**ABOUT THIS EXERCISE**
Starting at the line that contains "font-weight: normal ->", write out each line through the end of the data below, exactly as it stands. Skip any pictures.
[[ RECORDS SHOWN open ]]
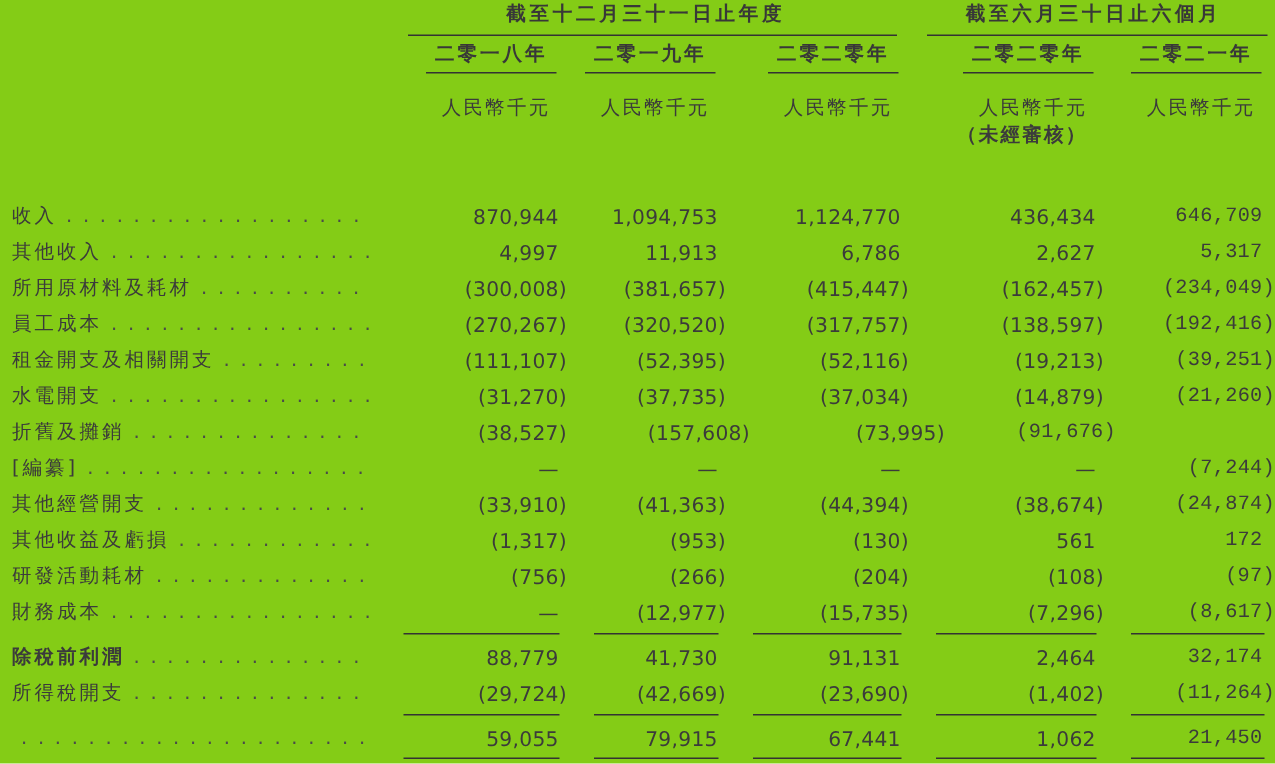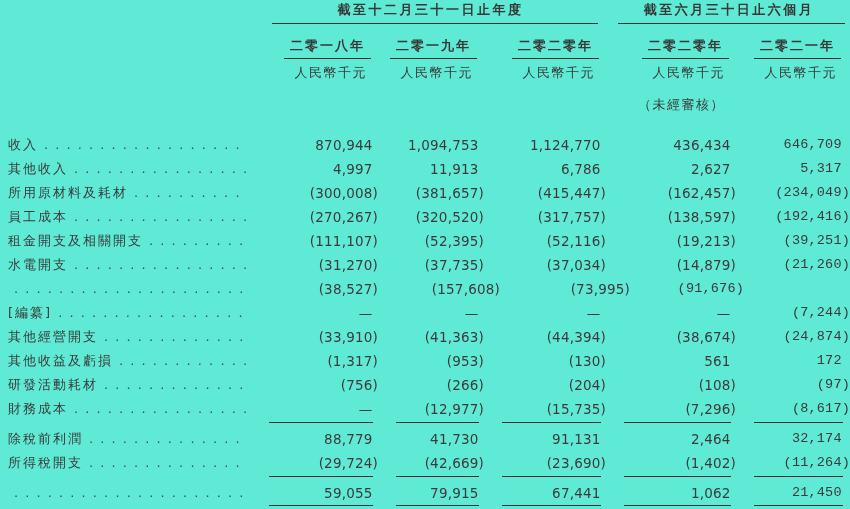"截至十二月三十一日止年度" .sheet { background: #5eead4 -> #84cc16 }
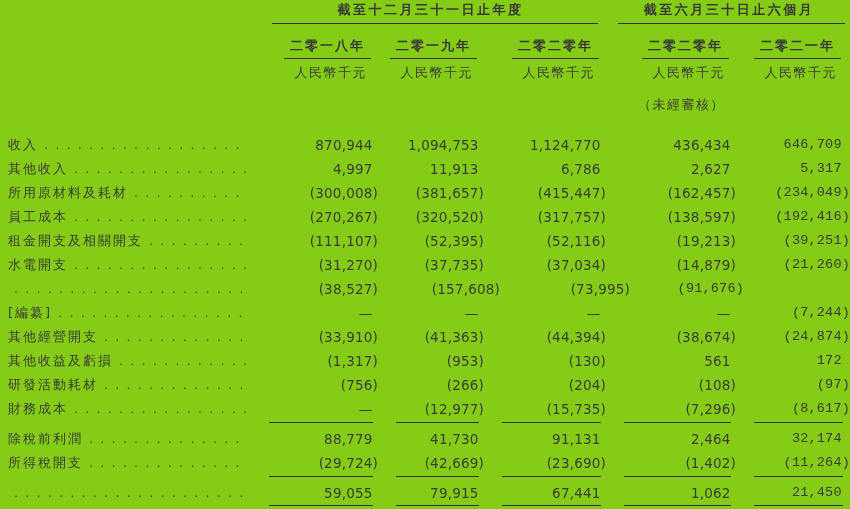"二零一八年" .r-year .cell { align-items: flex-end -> flex-start }
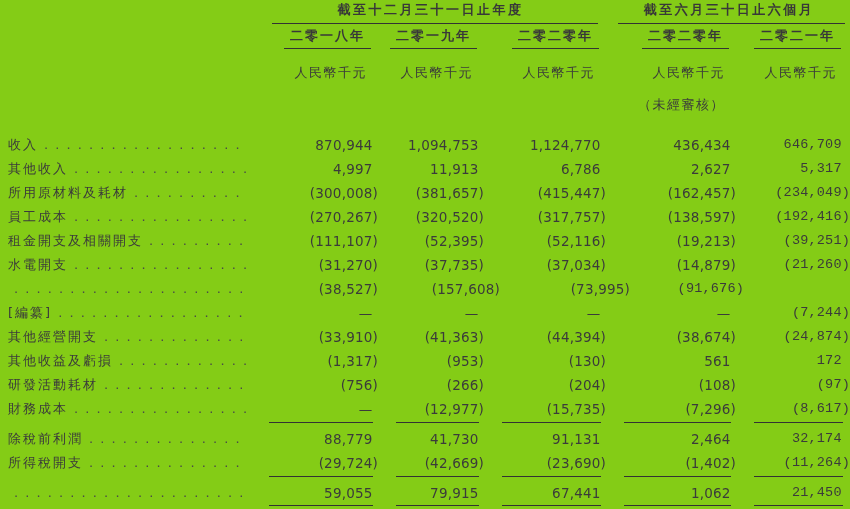"（未經審核）" .unit-note { font-weight: none -> bold; margin-top: 15px -> 1px }
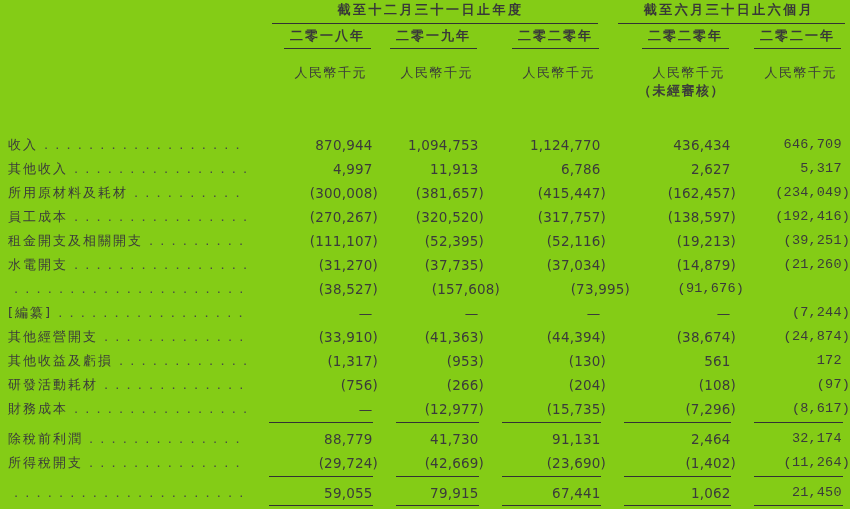"折舊及攤銷" span.label-text { html: none -> <span>折舊及攤銷</span> }
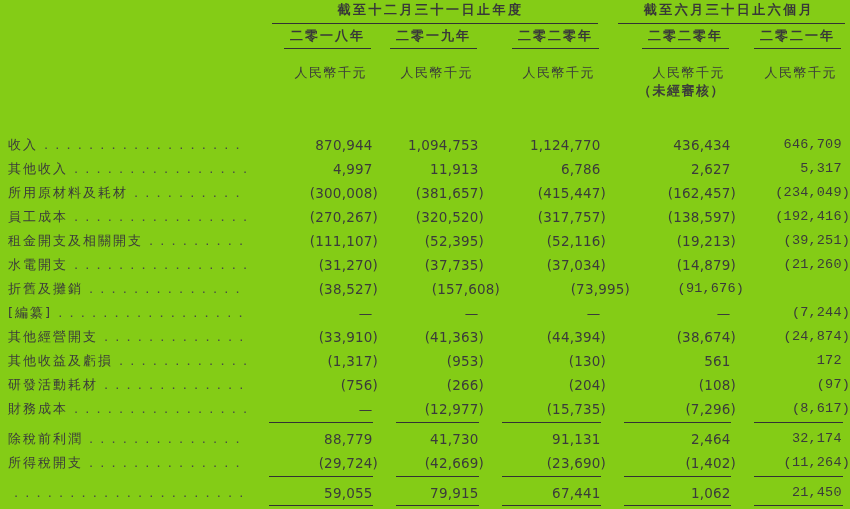"除稅前利潤" .bold .label-text { font-weight: normal -> bold }
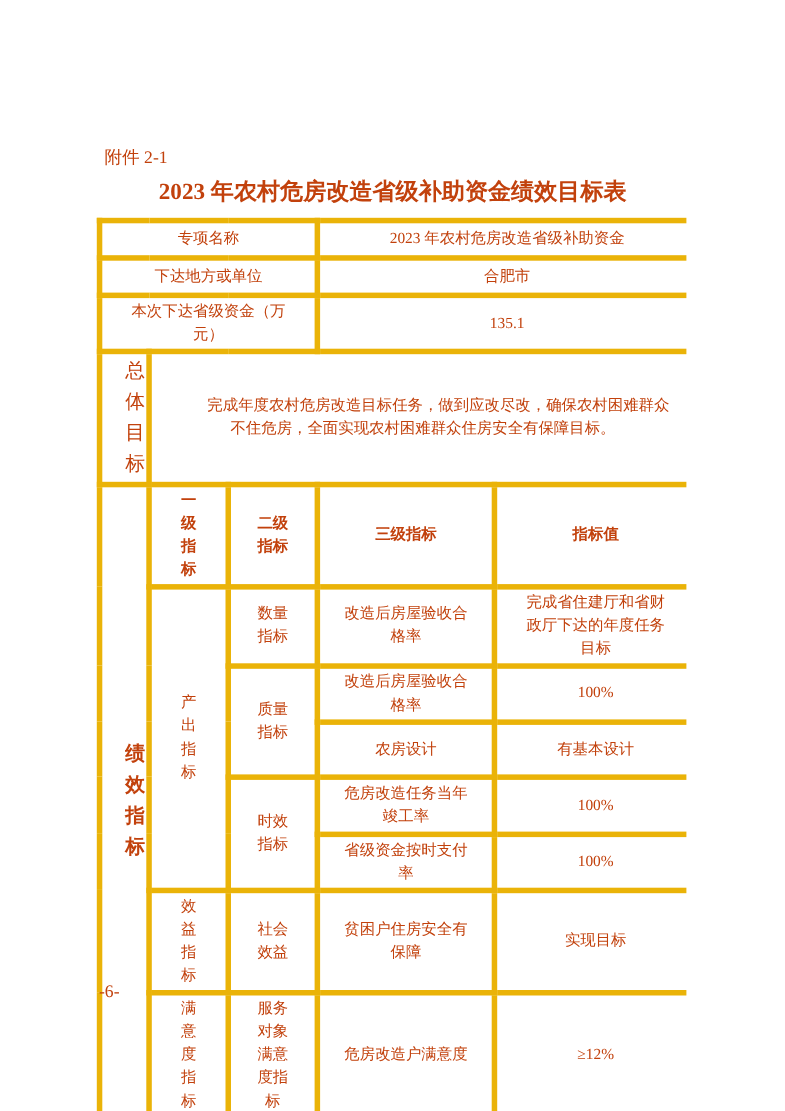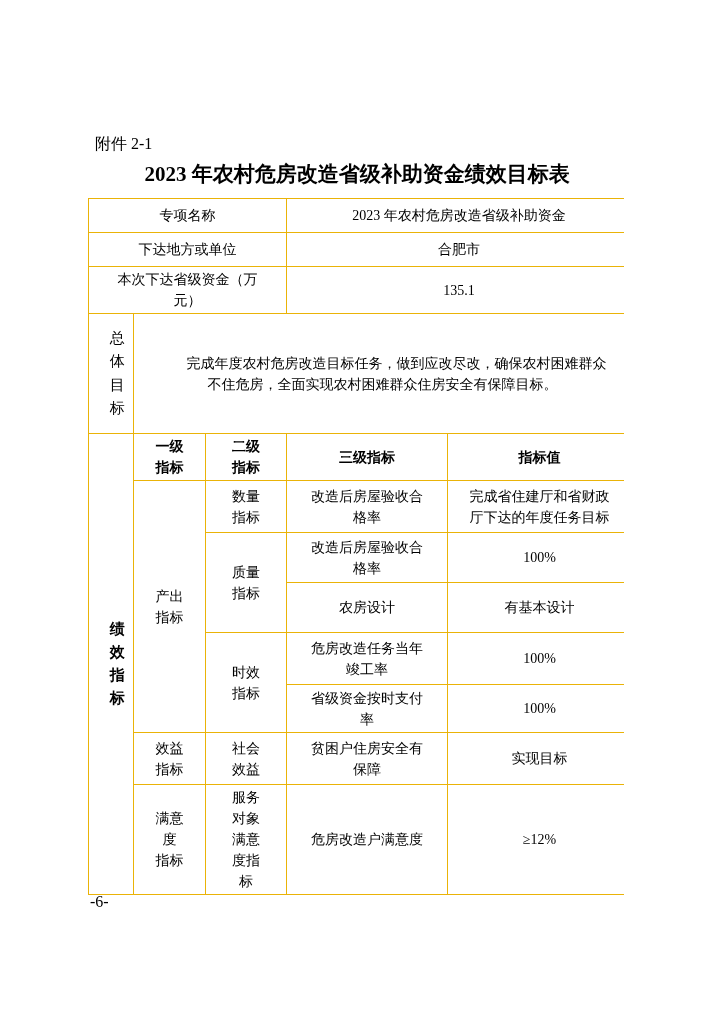"附件 2-1" .page { color: #000000 -> #c2410c }
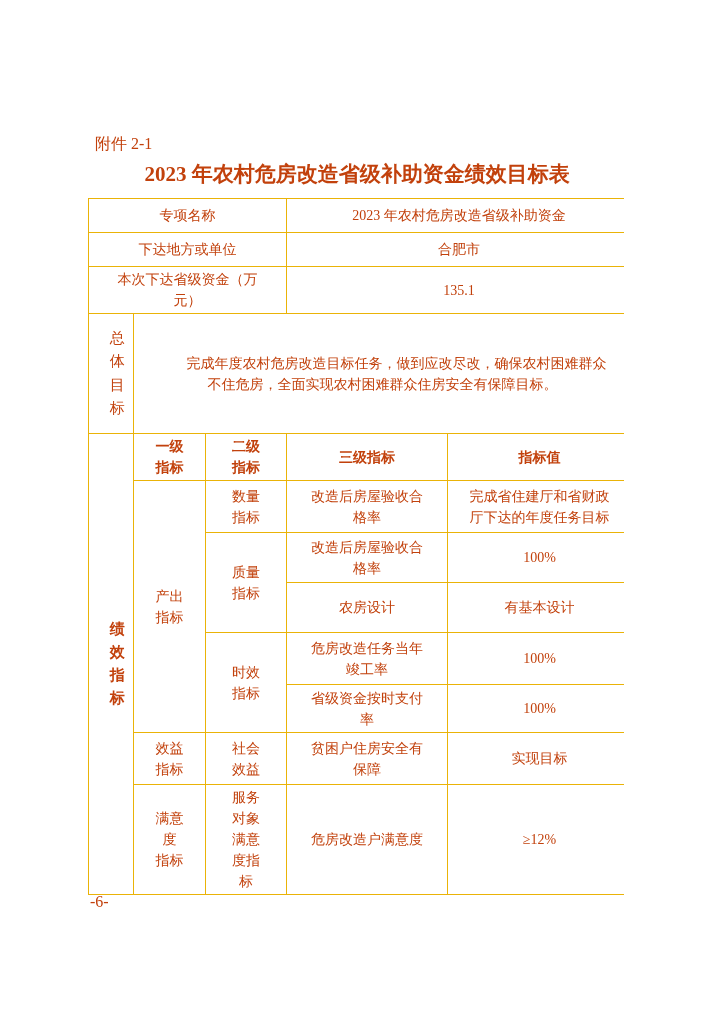"专项名称" .doc-table td, .doc-table th { border: 1px solid #eab308 -> 5px solid #eab308 }
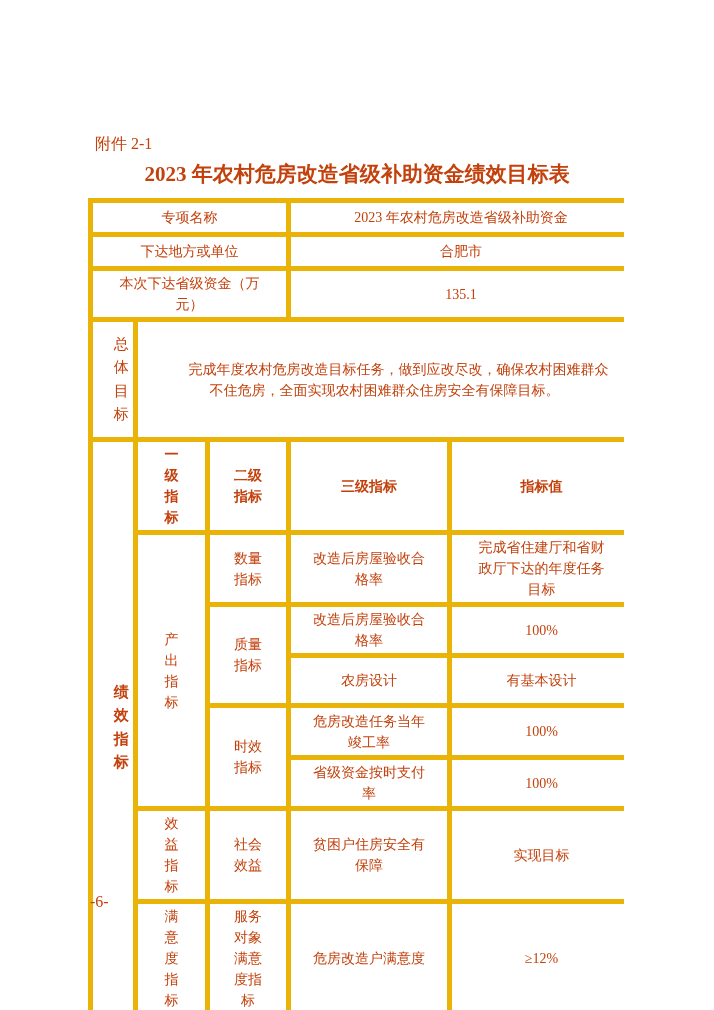"总体目标" .v-label .stack { font-size: 15px -> 18px }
[[ RECORDS SHOWN closed ]]
**SOLVED PROBLEM**
"除稅前利潤" .bold .label-text { font-weight: normal -> bold }
"附件 2-1" .page { color: #000000 -> #c2410c }
"专项名称" .doc-table td, .doc-table th { border: 1px solid #eab308 -> 5px solid #eab308 }
"总体目标" .v-label .stack { font-size: 15px -> 18px }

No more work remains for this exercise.